[Web interface edit records]
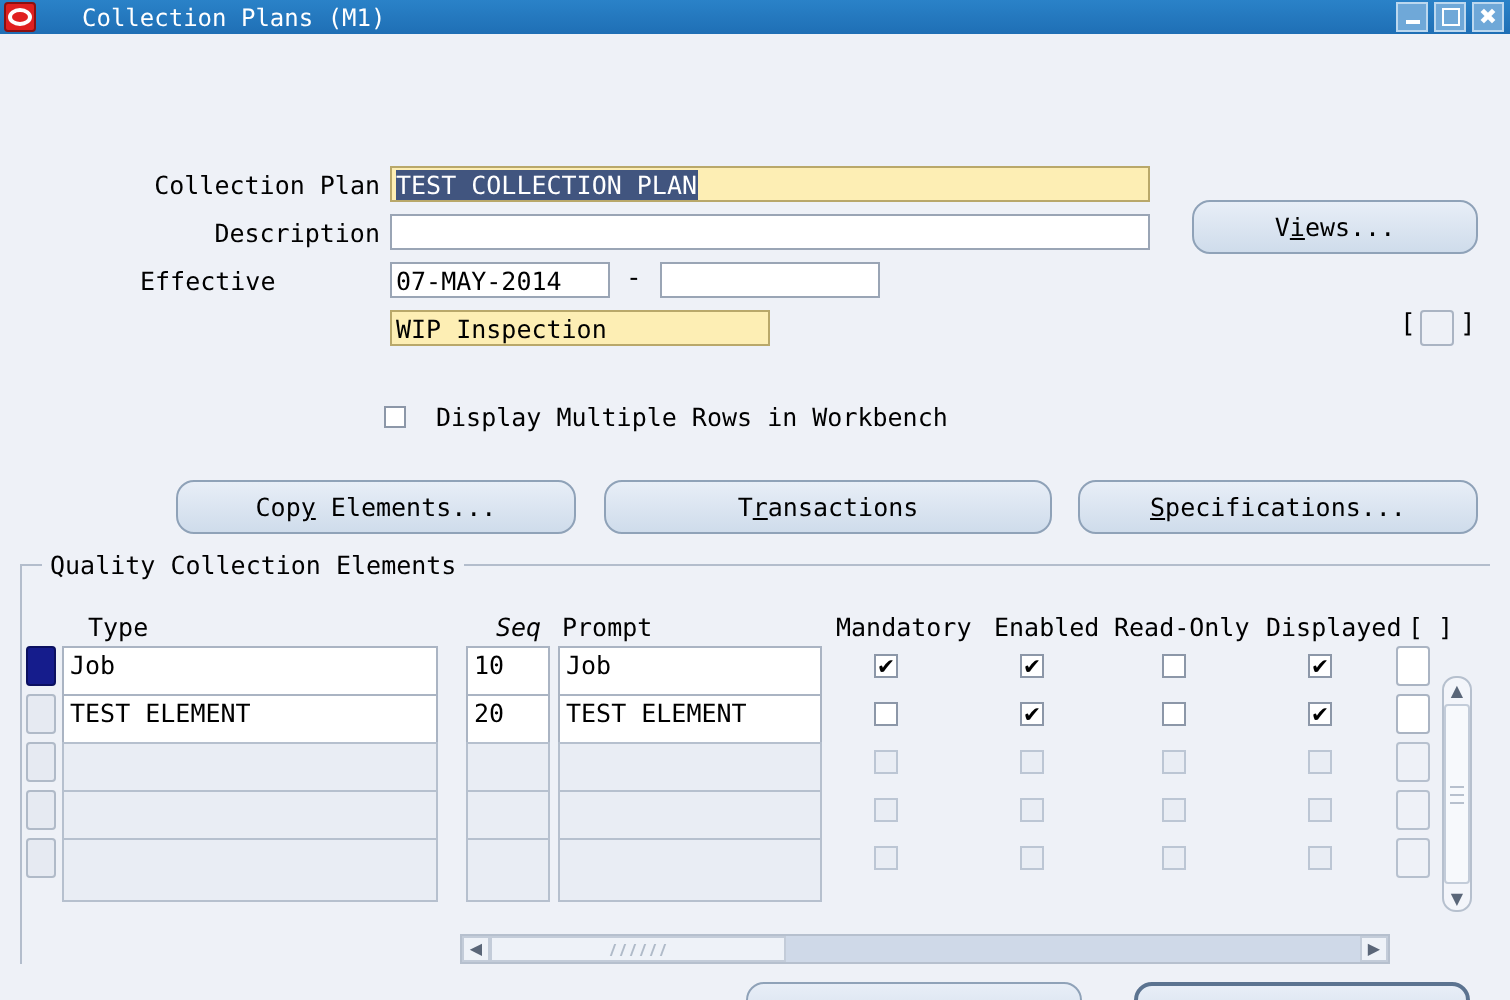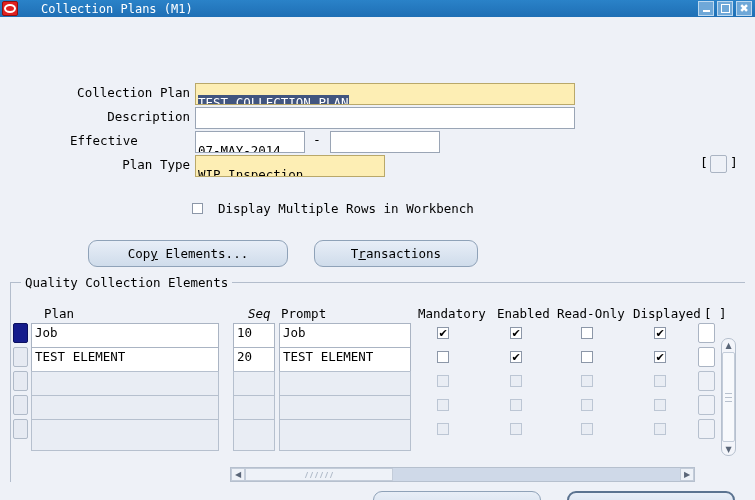"TEST COLLECTION PLAN" .fld { padding: 10px 2px -> 0 2px }
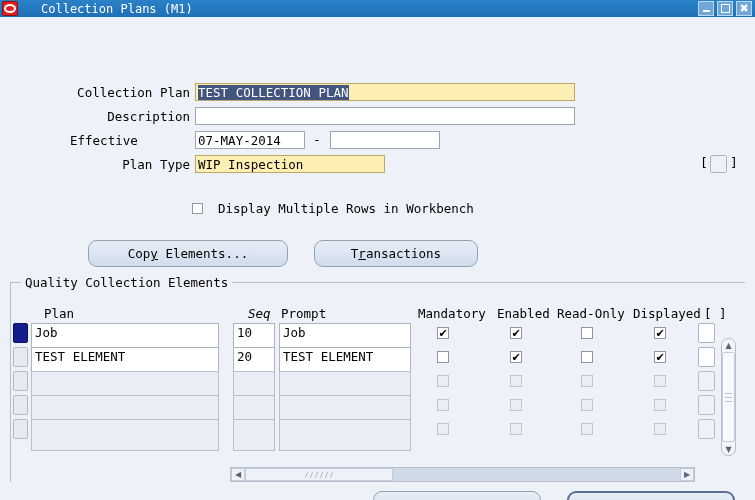"Views..." div.btn { html: none -> <div> <span>V<u>i</u>ews...</span> </div> }
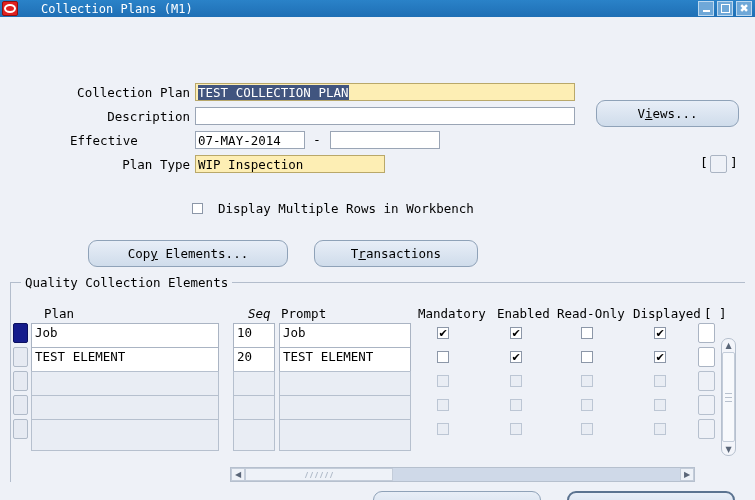"Plan Type" div.form-row { html: <div> <span>Plan Type</span> </div> -> none }
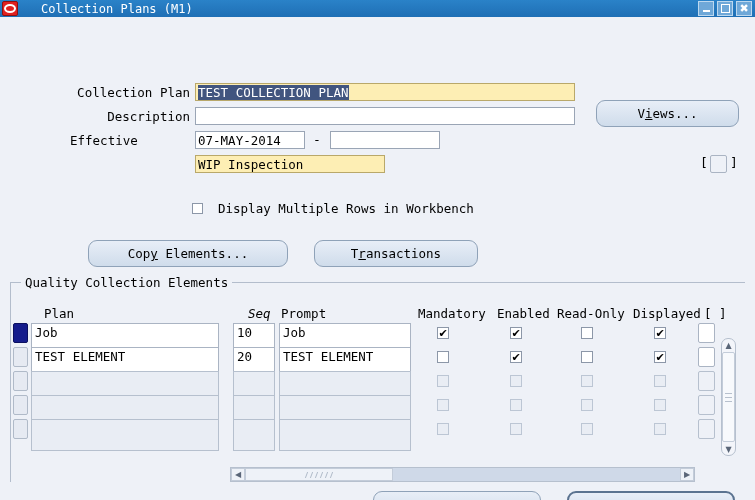"Transactions" div.btn { left: 314px -> 302px; width: 164px -> 224px }
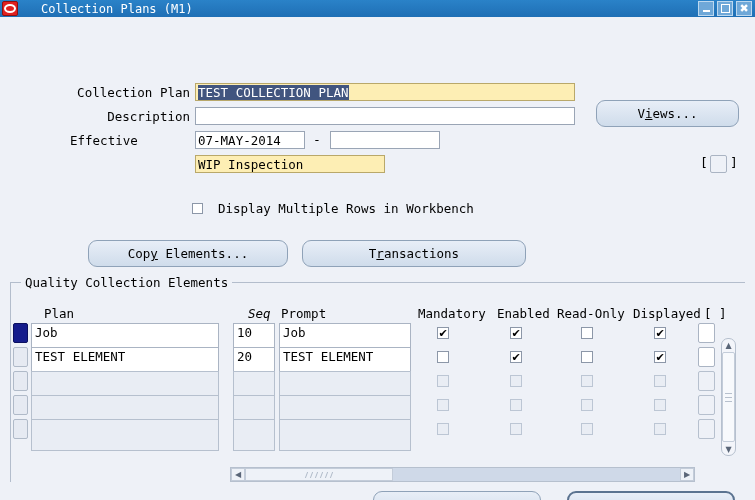"Specifications..." div.btn { html: none -> <div> <span><u>S</u>pecifications...</span> </div> }
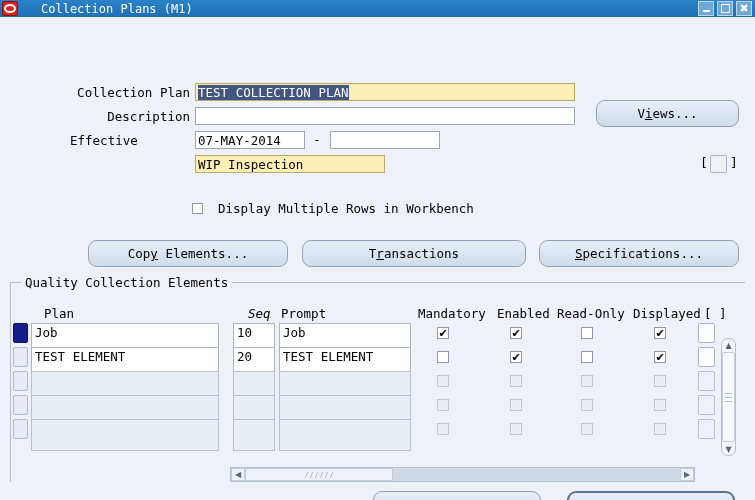"Plan" span.col-head { text: Plan -> Type }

> Problem requirements:
The records above are to be copied exactly, without their pictures.

> Response:
"TEST COLLECTION PLAN" .fld { padding: 10px 2px -> 0 2px }
"Views..." div.btn { html: none -> <div> <span>V<u>i</u>ews...</span> </div> }
"Plan Type" div.form-row { html: <div> <span>Plan Type</span> </div> -> none }
"Transactions" div.btn { left: 314px -> 302px; width: 164px -> 224px }
"Specifications..." div.btn { html: none -> <div> <span><u>S</u>pecifications...</span> </div> }
"Plan" span.col-head { text: Plan -> Type }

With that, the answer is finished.